The security guard sniggered and re-arranged the tartan rug over his knees, tucking it down into the sides of his wheelchair seat. His movement knocked at the microphone of his hearing-aid and caused a momentary feedback whistle that disturbed the pigeons on the pedestrian pavement outside. Being profoundly used to it the gentleman didn’t seem to notice the panes of plate-glass around him cracking in harmonic sympathy and the number of dogs that collected outside, all looking in at him with quizzical “you rang?” expressions.
After mug-shot (click – save – click-click - save), thumb-print (click click click), DNA swabs (tsk tsk suck squelch click dab dab snort-ugh) and retinal scans (click, click – two eyes, one generous click each this time) I was told to follow the blue line through the door rather unnecessarily marked “New Recruit Chaps”, and to do so as quickly as possible. Time was money and we were none of us getting any younger. Ms Personality added that I was please to open the door before attempting to walk through it. There were scratches and stains on the woodwork suggesting that this instruction might be a serious pragmatic one that she had added to the induction process herself on the basis of everyday experience with new recruits. The blue line indicated also showed signs of having lived through quite a bit of O.A.P. bottom-panic.
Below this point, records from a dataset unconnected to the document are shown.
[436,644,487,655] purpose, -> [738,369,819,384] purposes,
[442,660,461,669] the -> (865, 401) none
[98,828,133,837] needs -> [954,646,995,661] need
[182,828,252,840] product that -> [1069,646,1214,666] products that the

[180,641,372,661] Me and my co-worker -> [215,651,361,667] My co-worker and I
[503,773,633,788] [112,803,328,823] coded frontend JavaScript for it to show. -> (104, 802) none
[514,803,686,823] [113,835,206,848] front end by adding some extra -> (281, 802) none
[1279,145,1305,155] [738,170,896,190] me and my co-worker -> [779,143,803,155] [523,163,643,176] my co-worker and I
My brown and beige tartan slippers slid over the flaky paintwork easily enough though and I made it to the door-frame in good time, hoping beyond hope that the door led to a lavatory, for none of my internal arguments with my circumstances were holding water with myself well. Oh good grief – well. Wells hold water. More water. Think dry thoughts.
So. Here I am starting National Service at my age. Mind you, it would be difficult to start it at somebody else’s age. Odd to think that even though we all begin our service at an age identical to our comrades in arms, my age is mine and theirs is theirs, age being somehow universal but indivisible. I was drifting again, obviously.
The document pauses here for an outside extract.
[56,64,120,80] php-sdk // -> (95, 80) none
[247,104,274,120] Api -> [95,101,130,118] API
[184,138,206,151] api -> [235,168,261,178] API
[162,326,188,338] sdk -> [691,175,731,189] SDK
I think that maybe I should keep a diary of some sort. It may assist me in holding on to my sanity. Such as remains, anyway. Wibble. Oh thank the Roman
gods, there’s a lavatory – the blue “following” line made a sudden swerve towards it before leading onward to the induction zone. We might just make it in time, provided that there’s no-one in there and my flies don’t argue back or get stuck.
Phew! Oh Zeus, that’s good. Yee-hah! Render back unto Poseidon what was once de-salinated from Poseidon. There then followed eight minutes of trying to end that particular Roman prayer without too many encores and without leaving the floor looking as though some watersports pervert had just showered in there.
So. Diary eh?
Dear Diary. The last truly conversational word anyone spoke directly to me today was “Next!”
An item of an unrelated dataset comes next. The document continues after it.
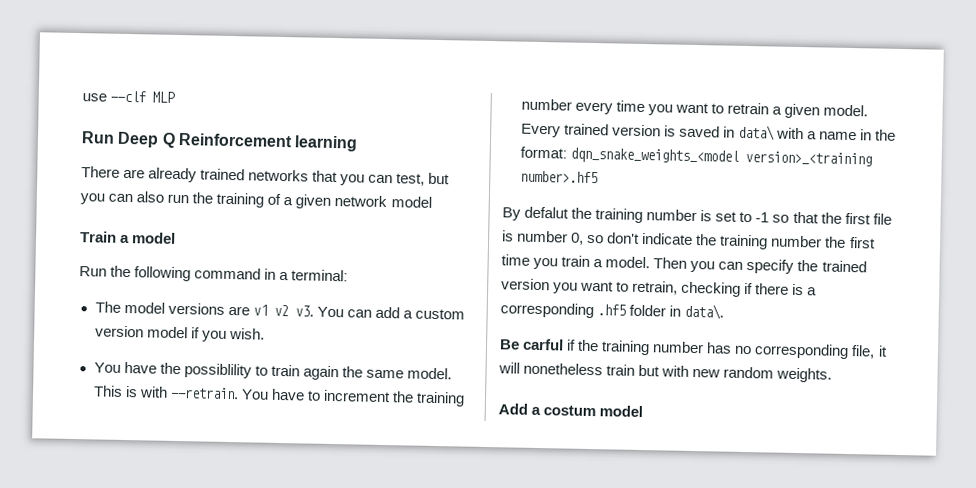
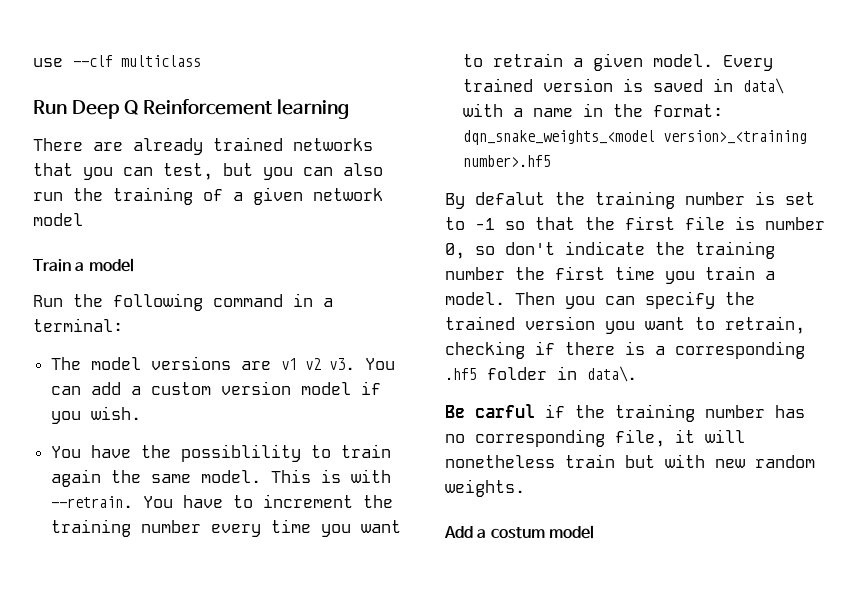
[152,91,176,103] MLP -> [121,55,201,67] multiclass

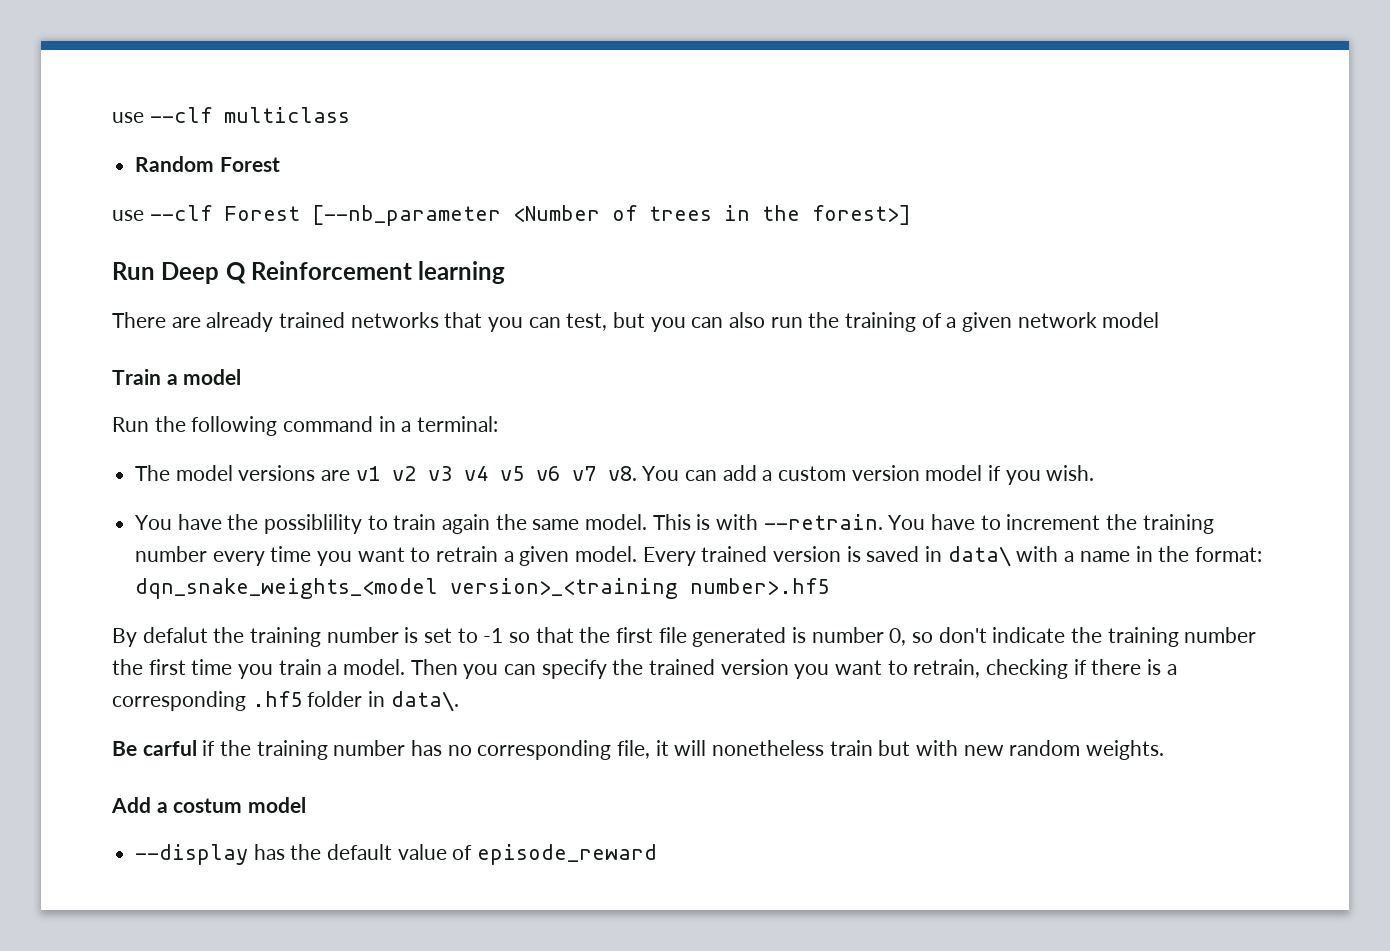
(201, 61) none -> [135,156,280,172] [112,205,911,226] // Random Forest // use --clf Forest [--nb_parameter <Number of trees in the forest>]
[329,358,356,370] v3. -> [427,466,637,481] v3 v4 v5 v6 v7 v8.
(725, 223) none -> [692,627,787,647] generated
(594, 532) none -> [135,844,658,865] // --display has the default value of episode_reward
Still – at least it’s only until I die eh? I took one brief look back at the door to the civilian world and then went onwards towards my fate, like some soldier, marching as to war in my slippers. As in I was shuffling towards war in my slippers, there wasn’t a war going on in my slippers. Not unless you count the lifetime stalemate between Cheese-Away Spray and toe-jam.
The army never makes mistakes, and I was sure that National Service would all be very proper and dignified. Wars were fought electronically these days weren’t they? I’d probably spend my days logged onto the web taking down enemy alien websites with denial of service attacks and putting acerbic, pithy comments on pan-dimensional non-humanoid insurgent’s blogs. Have at thee, thou vile alien forces, I Tweet thee to death in the name of His Majesty The King. Clicks “dislike” button on alien commander’s FaceBook status update and slopes arms after a raid well done.
My BIG Page-to-a-day Diary, 16th June 2027, about 22:00HRS.